La noche había sido difícil. La nave yace solitaria en medio de un mundanal silencio desprovisto de luces de neón y abarrotado de hierros retorcidos que se llenaban de óxido con la entrada de la primavera. Colores ausentes de cuadros pintados por Degas y sus oscuras historias que bailan entre tutús y bambalinas, escapando de escenario en escenario como alma que lleva el diablo intentando encontrar un cuerpo material en donde acurrucarse.  Asonancias que llegan de las profundidades de la tierra  y se deshacen  inquietas en la absenta, el Diablo Verde de los tragos bohemios,  el cual se detenía en un tiempo mínimo creado de espacios y minutos ciegos. 

Las hojas de papel que amarillea,  arrullan a las hojas de los árboles que brillan por su ausencia en aquel  barracón  lúgubre. Se sale adelante con ingenio, de  él aprendieron los más pobres, los más sabios, los más tramposos.  

Lucha para dibujar el torrente que ya existe en la mente. (Kerouac)

Las páginas interconectan como si una mano invisible llena del poder de la palabra  las entrelazara  en torno a una estructura  convexa que alguien depositó en una  escalera  improvisada.

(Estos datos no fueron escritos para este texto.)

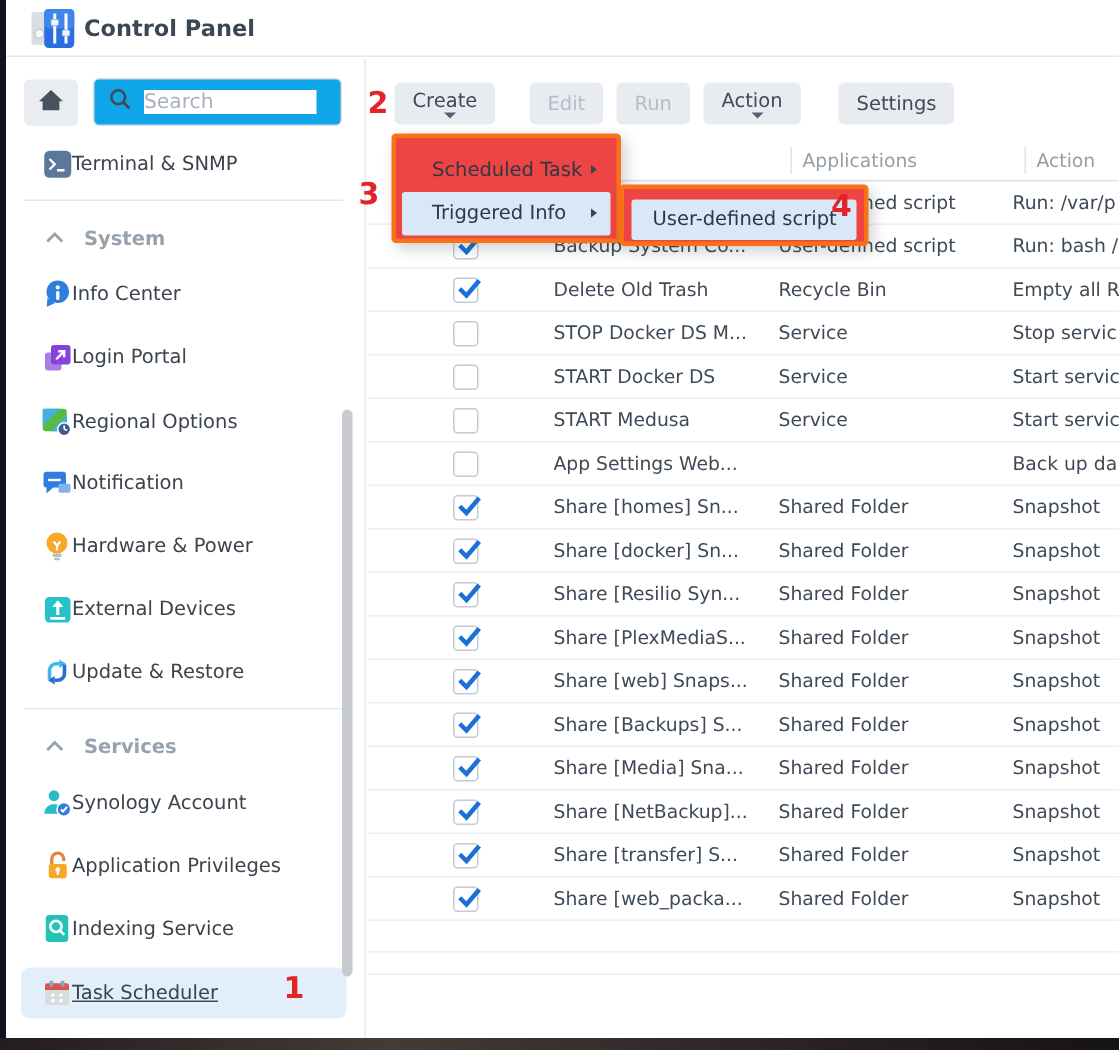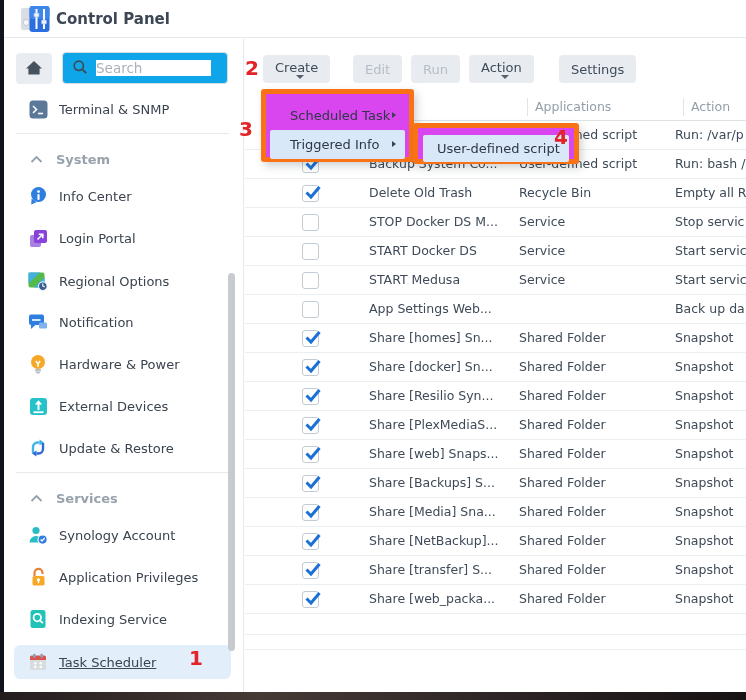"Terminal & SNMP" .side-item .lb { margin-left: 11px -> none }
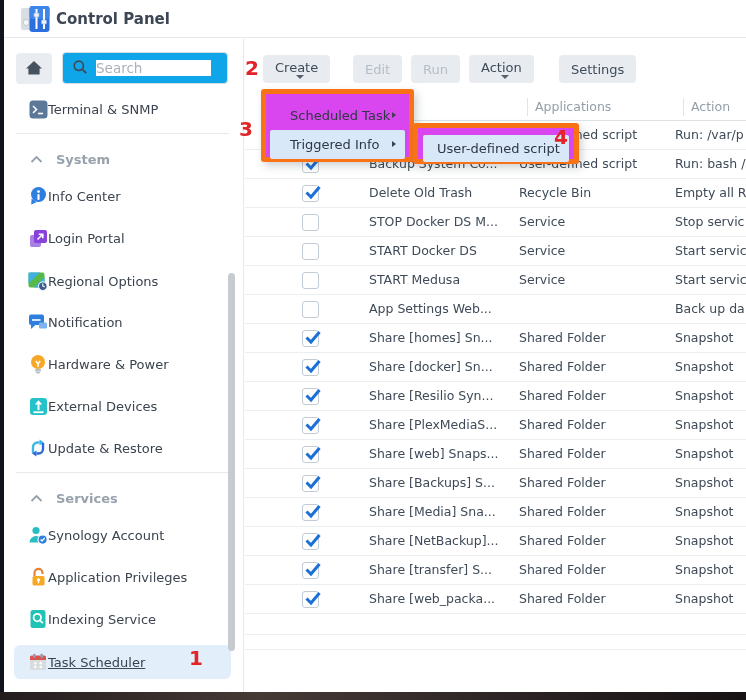"Scheduled Task" .menu-panel { background: #d946ef -> #ef4444; border: 5px solid #f97316 -> 3px solid #f97316 }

En cada escalón el papel  y las  historias  se funden en las páginas, estas han  llegado de un café que hace esquina en la mente de  los escritores y huele a humo aún ahora.  Este es un lugar al que nadie se acerca,  porque les trae sin cuidado lo que haces.

 La soledad no se encuentra, se hace. (Henry James)

Un vacío en el aire  reclama párrafos con un interlineado ficticio, con una paginación  pertinaz,  que  engrosa  la trama de los cuentos, de las novelas de las historias sean blancas o negras, del arte de escribir y ser escrito.  En el despojado almacén, allí en las afueras de la ciudad que no existe. Un libro ilumina la noche de los tiempos sabios y se queda inmutable ante el paso de los siglos.